Aim of the exercise
When duplicating the records beneath this instruction, omit every picture and keep all else exact.

Edit tracking data
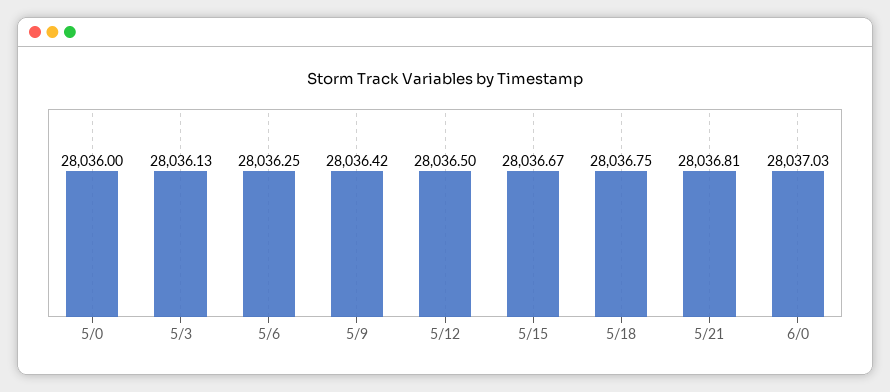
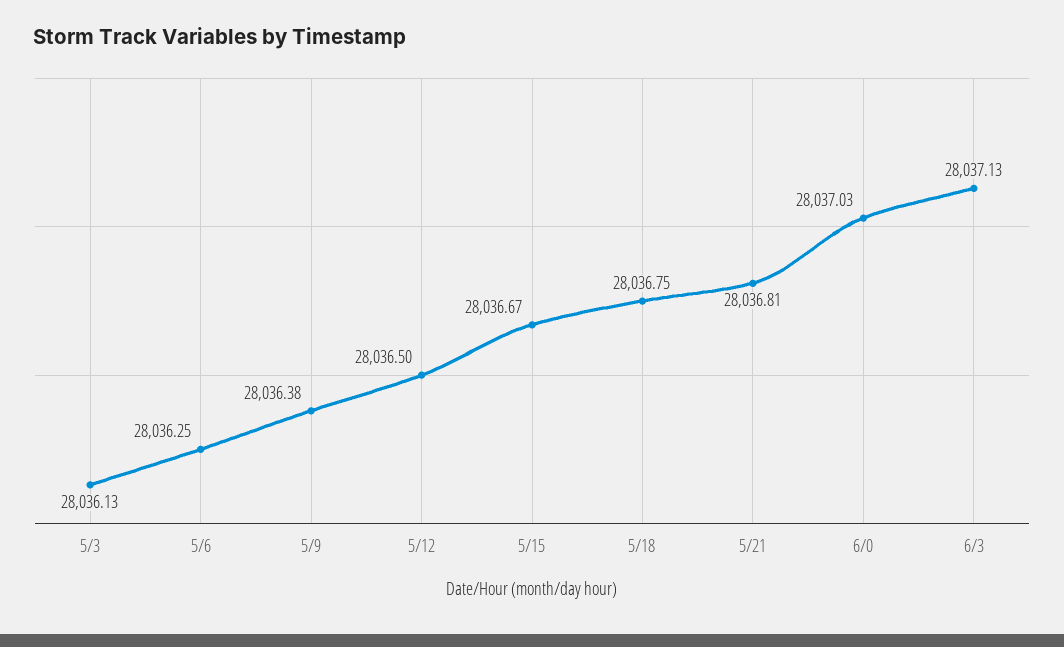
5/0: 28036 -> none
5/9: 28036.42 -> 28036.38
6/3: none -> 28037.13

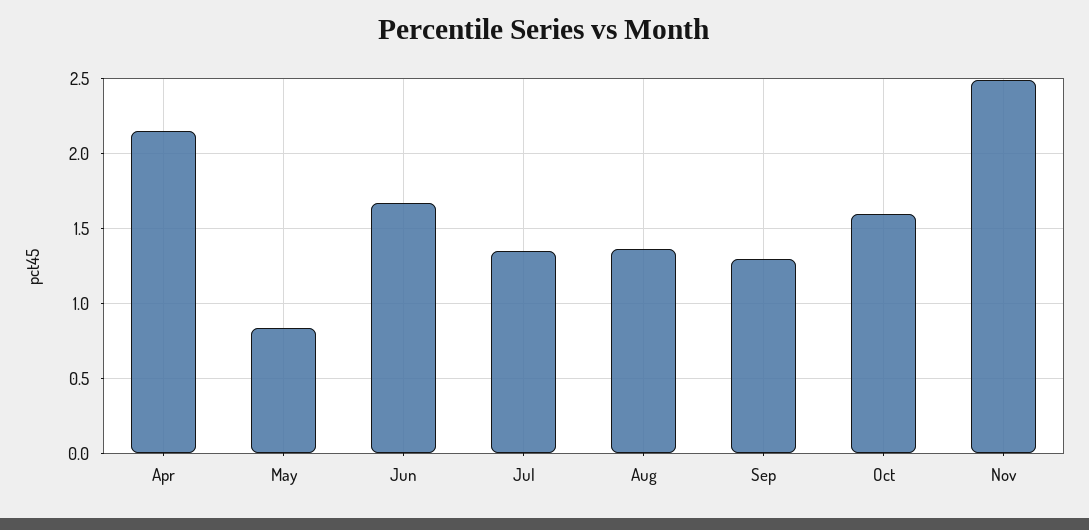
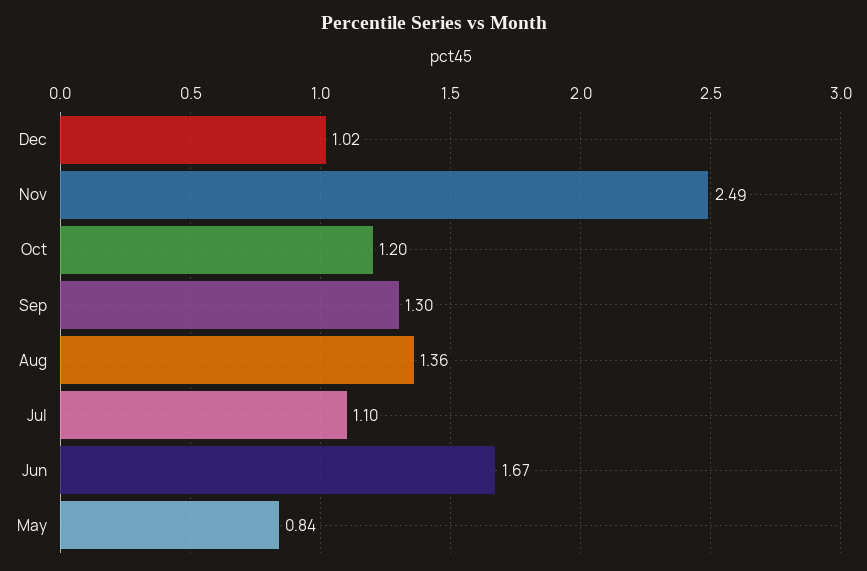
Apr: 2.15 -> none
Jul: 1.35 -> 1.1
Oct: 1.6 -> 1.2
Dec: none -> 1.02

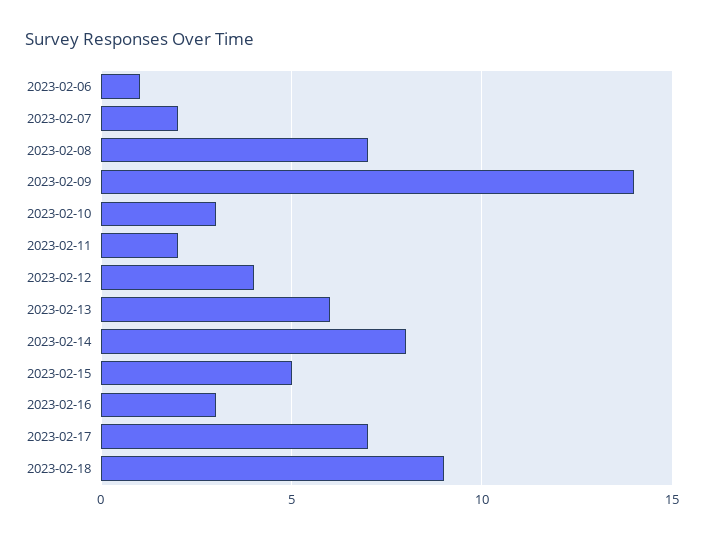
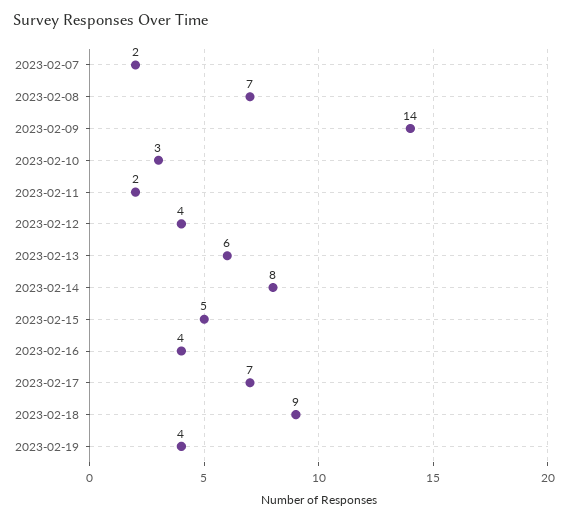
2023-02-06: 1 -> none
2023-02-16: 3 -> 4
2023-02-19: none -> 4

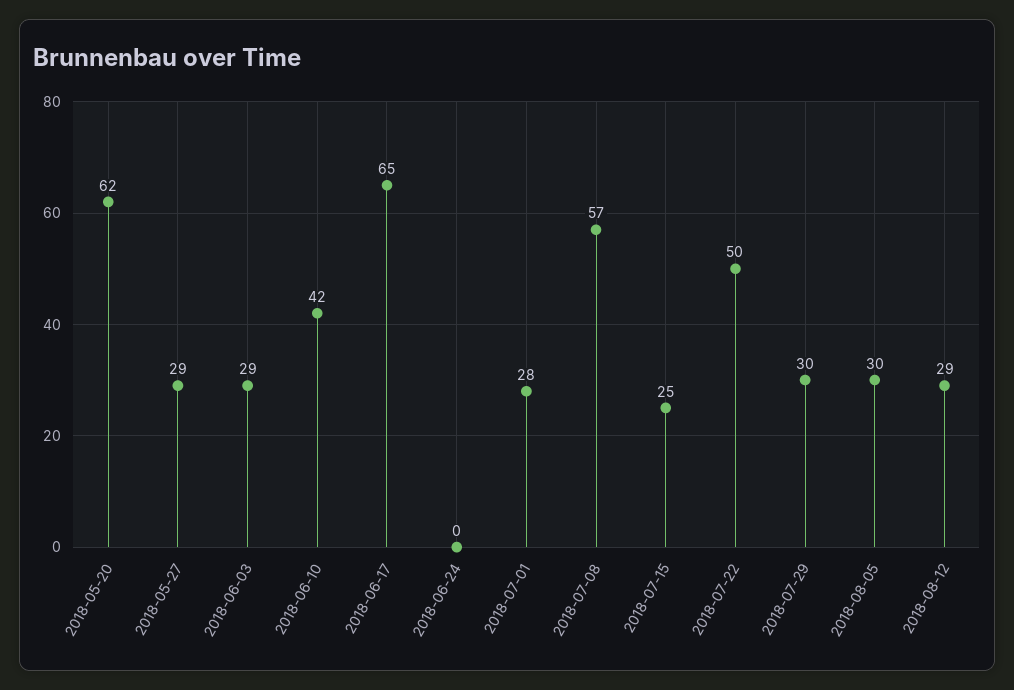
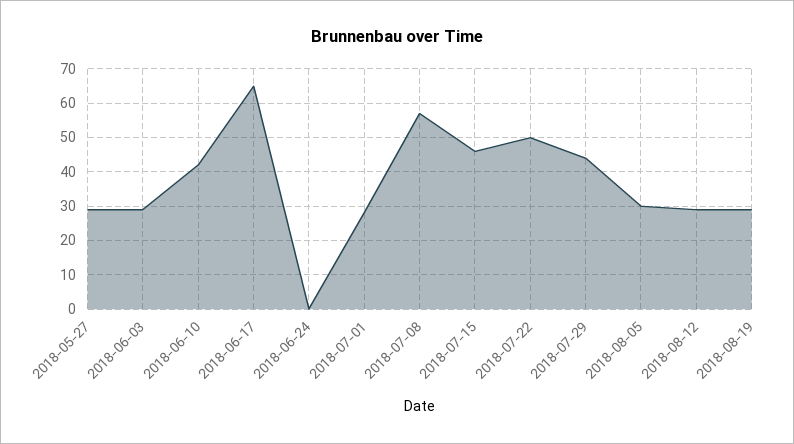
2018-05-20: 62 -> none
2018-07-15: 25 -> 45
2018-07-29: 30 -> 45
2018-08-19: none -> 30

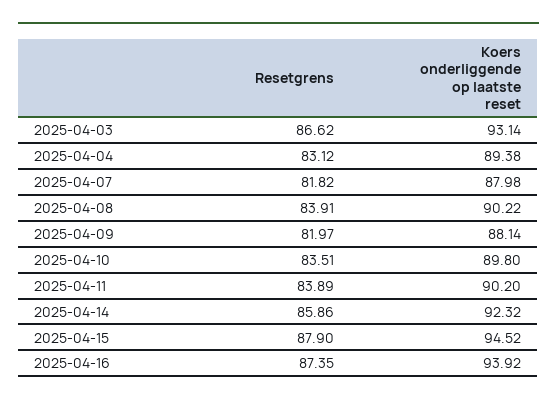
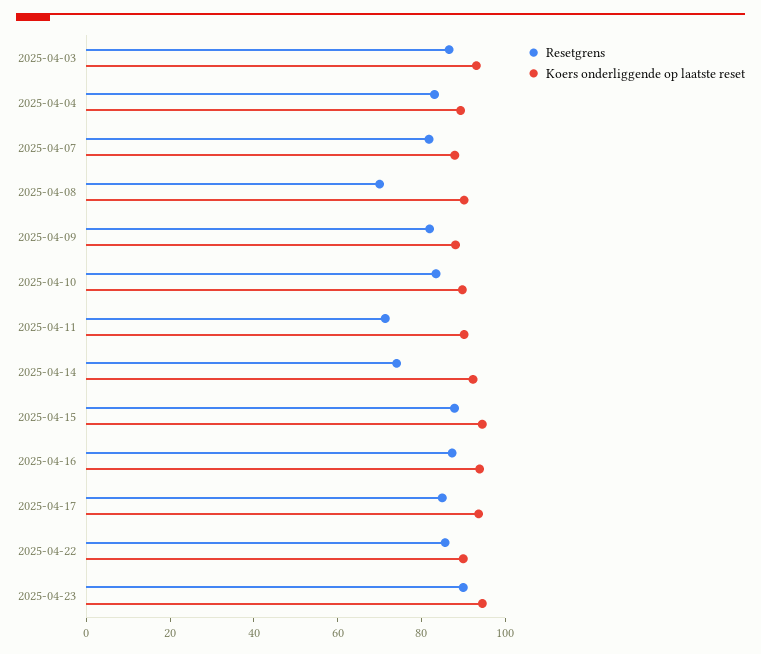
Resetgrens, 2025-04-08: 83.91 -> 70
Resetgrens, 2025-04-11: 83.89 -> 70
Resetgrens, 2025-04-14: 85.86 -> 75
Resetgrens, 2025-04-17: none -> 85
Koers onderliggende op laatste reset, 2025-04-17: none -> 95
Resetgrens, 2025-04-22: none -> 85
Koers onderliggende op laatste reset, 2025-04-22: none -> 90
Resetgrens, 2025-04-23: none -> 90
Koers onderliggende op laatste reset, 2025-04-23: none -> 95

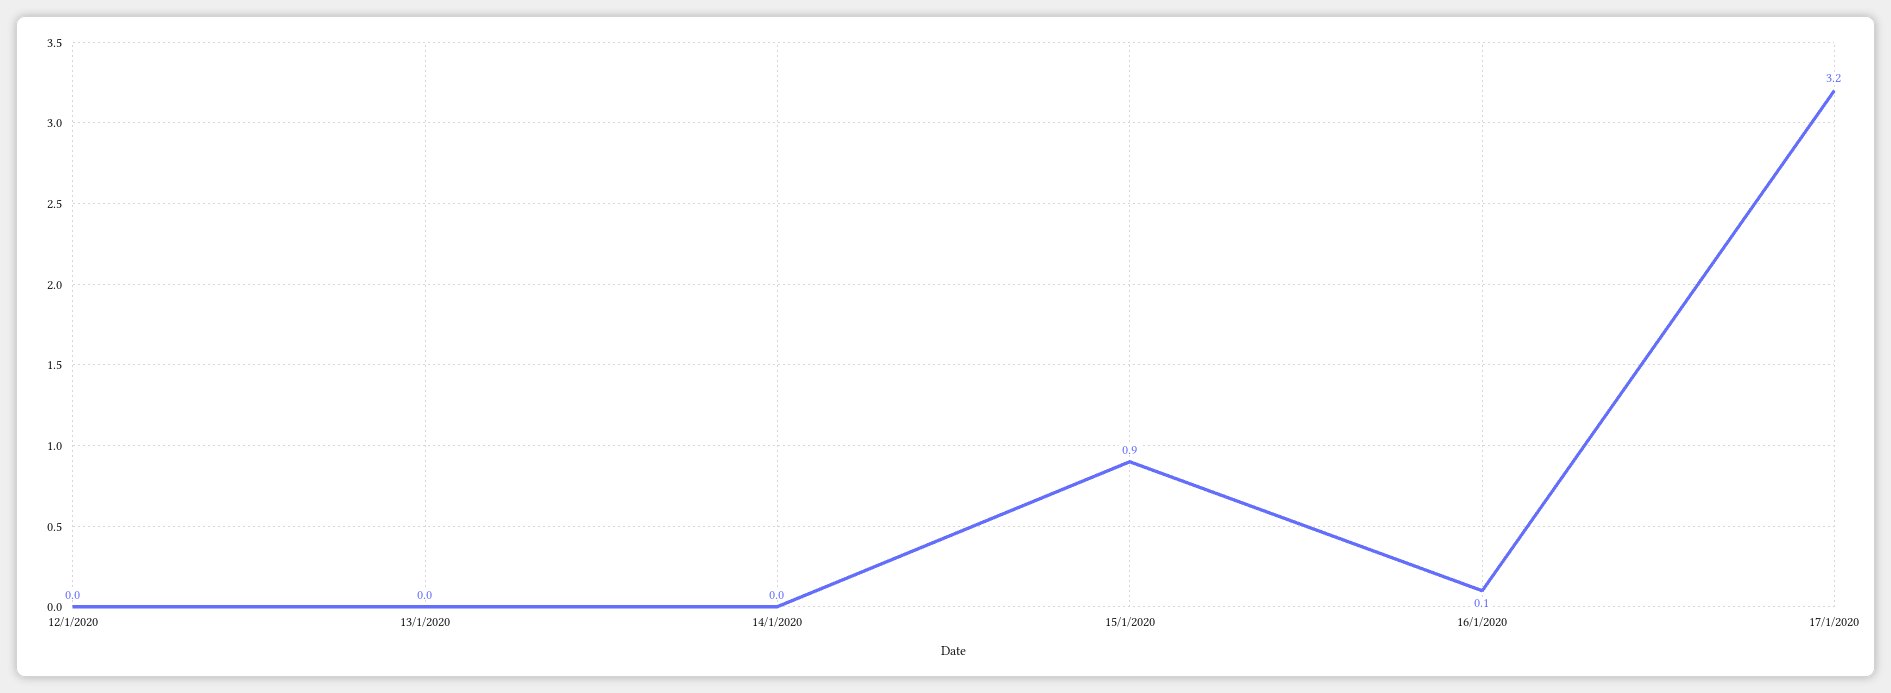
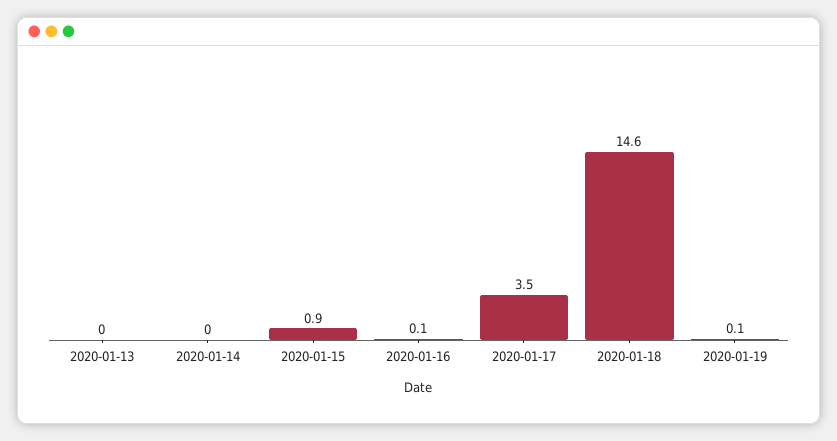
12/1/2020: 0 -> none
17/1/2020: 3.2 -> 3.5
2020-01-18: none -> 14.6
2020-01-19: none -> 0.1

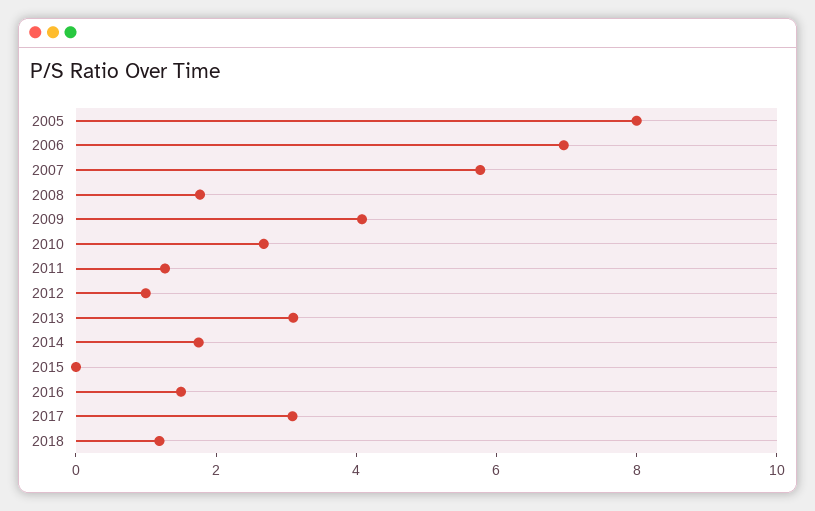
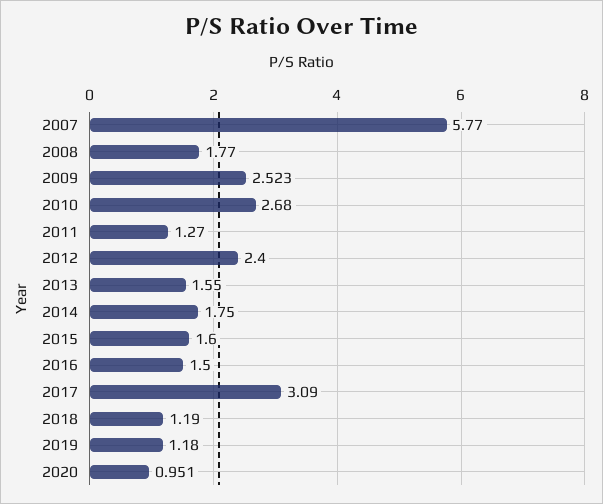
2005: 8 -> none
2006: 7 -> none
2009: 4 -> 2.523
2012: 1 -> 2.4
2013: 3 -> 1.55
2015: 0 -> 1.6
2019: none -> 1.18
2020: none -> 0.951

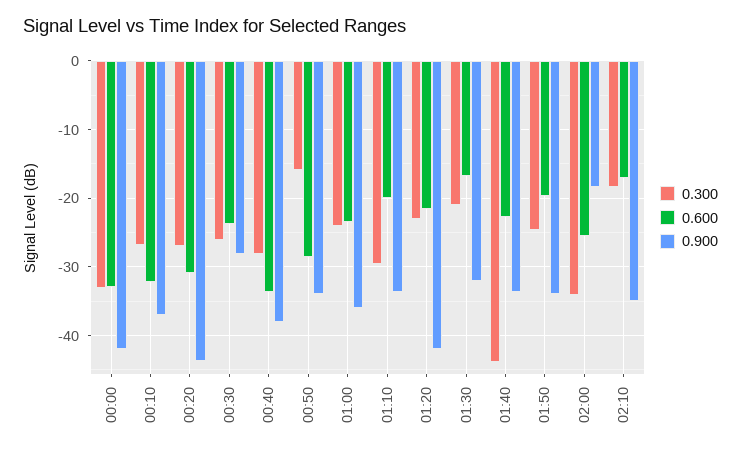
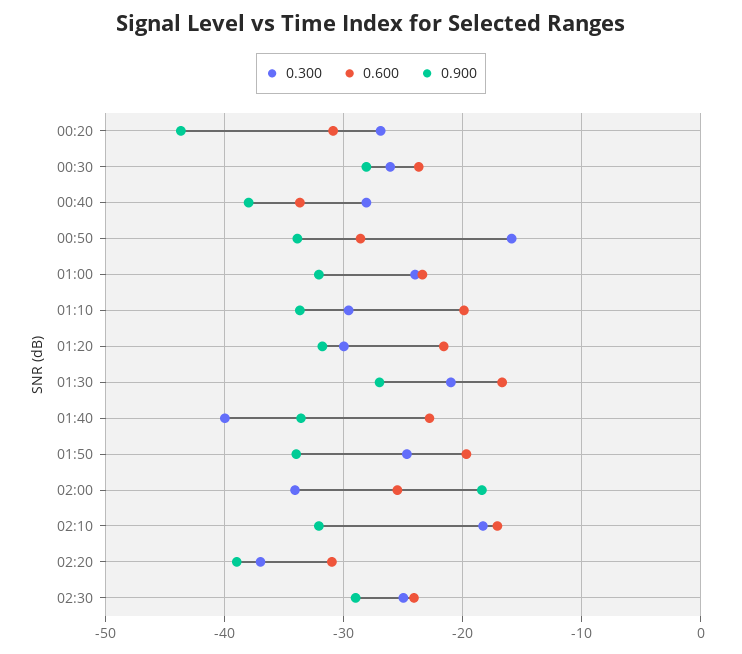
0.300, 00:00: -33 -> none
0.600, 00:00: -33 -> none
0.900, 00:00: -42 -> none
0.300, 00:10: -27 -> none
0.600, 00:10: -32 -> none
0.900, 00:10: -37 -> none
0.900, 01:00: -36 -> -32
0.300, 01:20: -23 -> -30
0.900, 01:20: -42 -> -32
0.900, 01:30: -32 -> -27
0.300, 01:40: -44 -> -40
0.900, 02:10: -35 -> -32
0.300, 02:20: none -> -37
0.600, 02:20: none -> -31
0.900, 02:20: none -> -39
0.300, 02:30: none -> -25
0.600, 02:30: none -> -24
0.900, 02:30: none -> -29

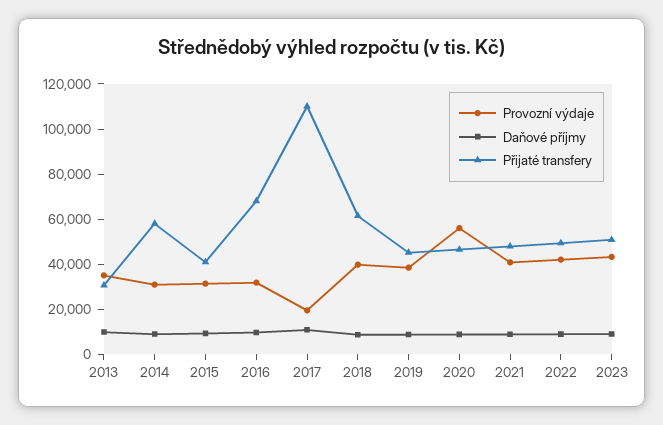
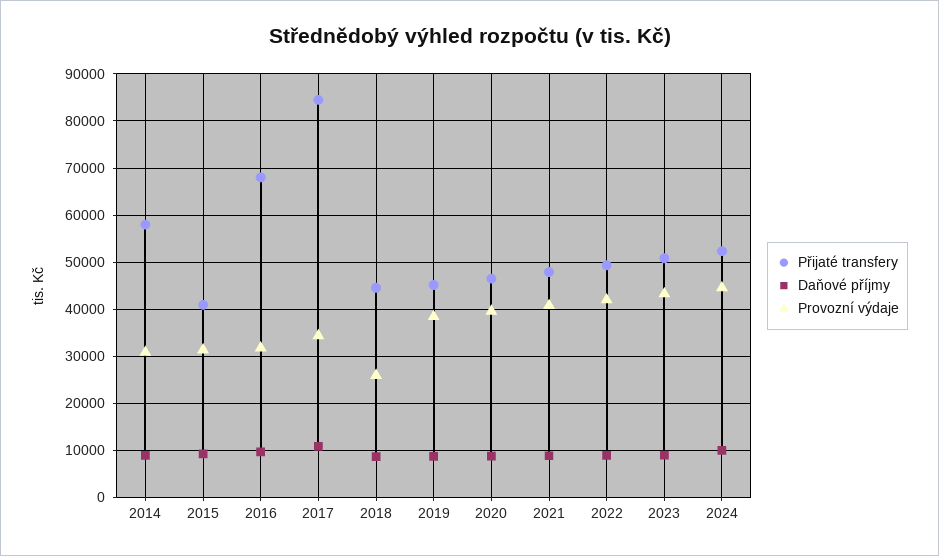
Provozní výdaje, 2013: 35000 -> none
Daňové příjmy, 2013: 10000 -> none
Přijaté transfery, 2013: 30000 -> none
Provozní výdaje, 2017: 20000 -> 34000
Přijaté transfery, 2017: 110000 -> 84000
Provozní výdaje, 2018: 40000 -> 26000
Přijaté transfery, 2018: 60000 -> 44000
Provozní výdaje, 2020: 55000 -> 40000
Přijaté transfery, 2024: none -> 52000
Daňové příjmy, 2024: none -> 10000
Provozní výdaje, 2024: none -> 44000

Task answer
5/0: 28036 -> none
5/9: 28036.42 -> 28036.38
6/3: none -> 28037.13

Apr: 2.15 -> none
Jul: 1.35 -> 1.1
Oct: 1.6 -> 1.2
Dec: none -> 1.02

2023-02-06: 1 -> none
2023-02-16: 3 -> 4
2023-02-19: none -> 4

2018-05-20: 62 -> none
2018-07-15: 25 -> 45
2018-07-29: 30 -> 45
2018-08-19: none -> 30

Resetgrens, 2025-04-08: 83.91 -> 70
Resetgrens, 2025-04-11: 83.89 -> 70
Resetgrens, 2025-04-14: 85.86 -> 75
Resetgrens, 2025-04-17: none -> 85
Koers onderliggende op laatste reset, 2025-04-17: none -> 95
Resetgrens, 2025-04-22: none -> 85
Koers onderliggende op laatste reset, 2025-04-22: none -> 90
Resetgrens, 2025-04-23: none -> 90
Koers onderliggende op laatste reset, 2025-04-23: none -> 95

12/1/2020: 0 -> none
17/1/2020: 3.2 -> 3.5
2020-01-18: none -> 14.6
2020-01-19: none -> 0.1

2005: 8 -> none
2006: 7 -> none
2009: 4 -> 2.523
2012: 1 -> 2.4
2013: 3 -> 1.55
2015: 0 -> 1.6
2019: none -> 1.18
2020: none -> 0.951

0.300, 00:00: -33 -> none
0.600, 00:00: -33 -> none
0.900, 00:00: -42 -> none
0.300, 00:10: -27 -> none
0.600, 00:10: -32 -> none
0.900, 00:10: -37 -> none
0.900, 01:00: -36 -> -32
0.300, 01:20: -23 -> -30
0.900, 01:20: -42 -> -32
0.900, 01:30: -32 -> -27
0.300, 01:40: -44 -> -40
0.900, 02:10: -35 -> -32
0.300, 02:20: none -> -37
0.600, 02:20: none -> -31
0.900, 02:20: none -> -39
0.300, 02:30: none -> -25
0.600, 02:30: none -> -24
0.900, 02:30: none -> -29

Provozní výdaje, 2013: 35000 -> none
Daňové příjmy, 2013: 10000 -> none
Přijaté transfery, 2013: 30000 -> none
Provozní výdaje, 2017: 20000 -> 34000
Přijaté transfery, 2017: 110000 -> 84000
Provozní výdaje, 2018: 40000 -> 26000
Přijaté transfery, 2018: 60000 -> 44000
Provozní výdaje, 2020: 55000 -> 40000
Přijaté transfery, 2024: none -> 52000
Daňové příjmy, 2024: none -> 10000
Provozní výdaje, 2024: none -> 44000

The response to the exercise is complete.